■ To do
Give back every record word for word, keeping the pictures out.

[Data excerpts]
---
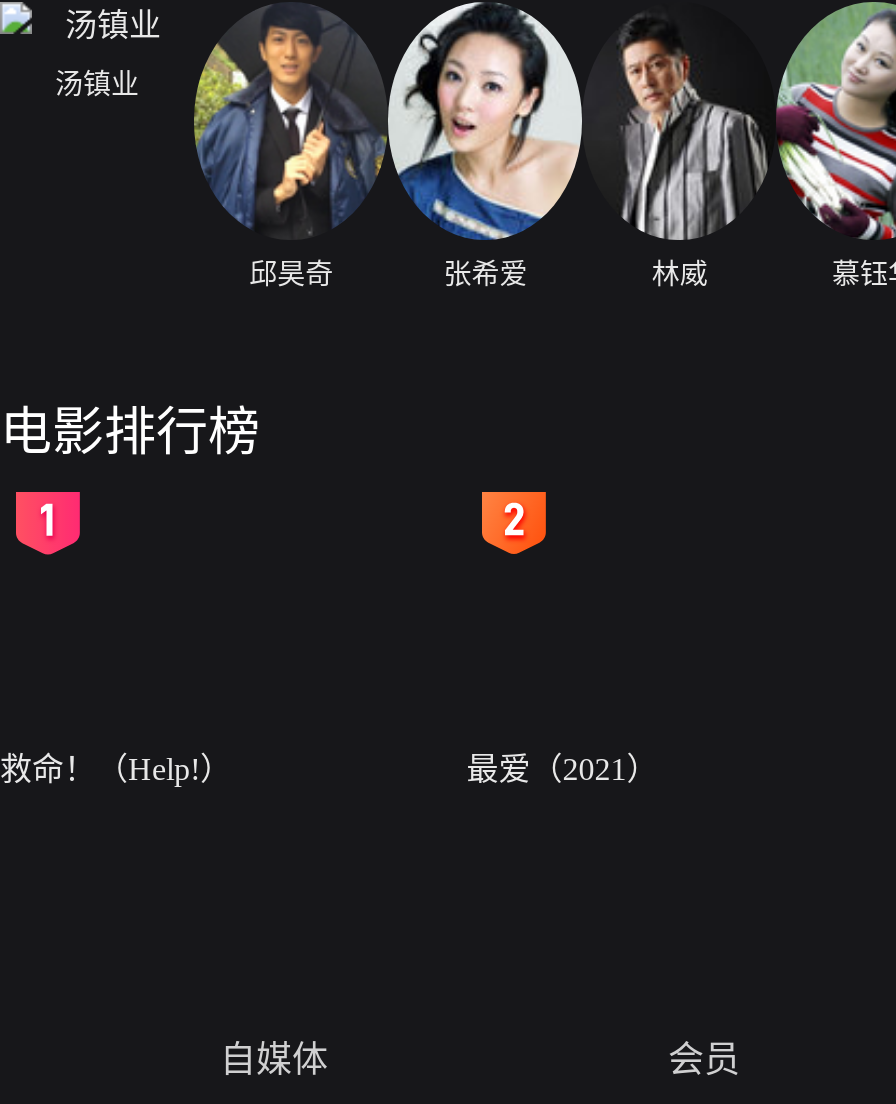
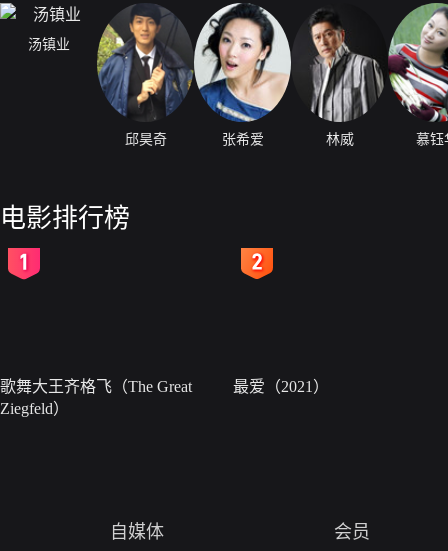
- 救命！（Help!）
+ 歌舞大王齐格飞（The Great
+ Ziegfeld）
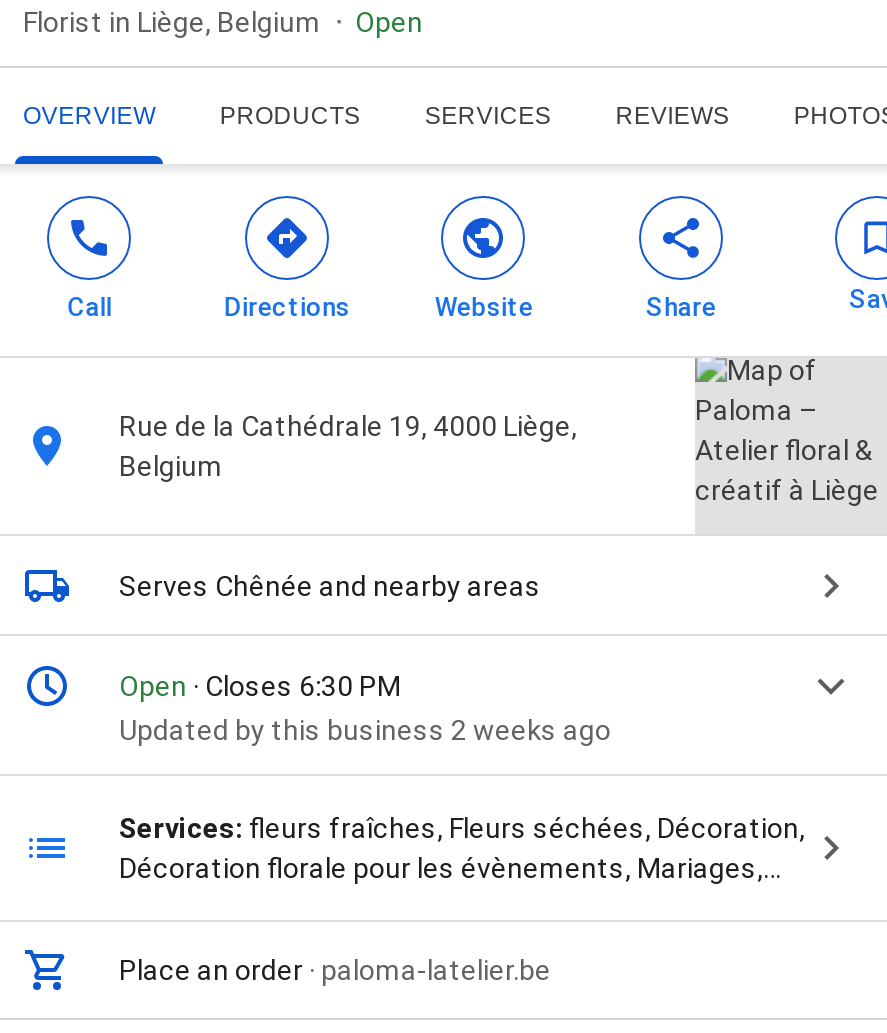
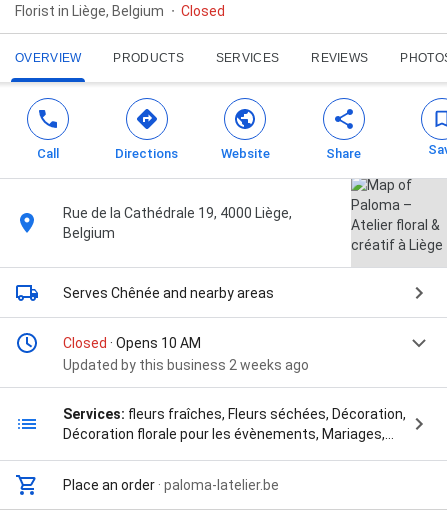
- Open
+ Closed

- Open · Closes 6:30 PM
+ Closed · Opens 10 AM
---
■ Written response
- 救命！（Help!）
+ 歌舞大王齐格飞（The Great
+ Ziegfeld）
- Open
+ Closed

- Open · Closes 6:30 PM
+ Closed · Opens 10 AM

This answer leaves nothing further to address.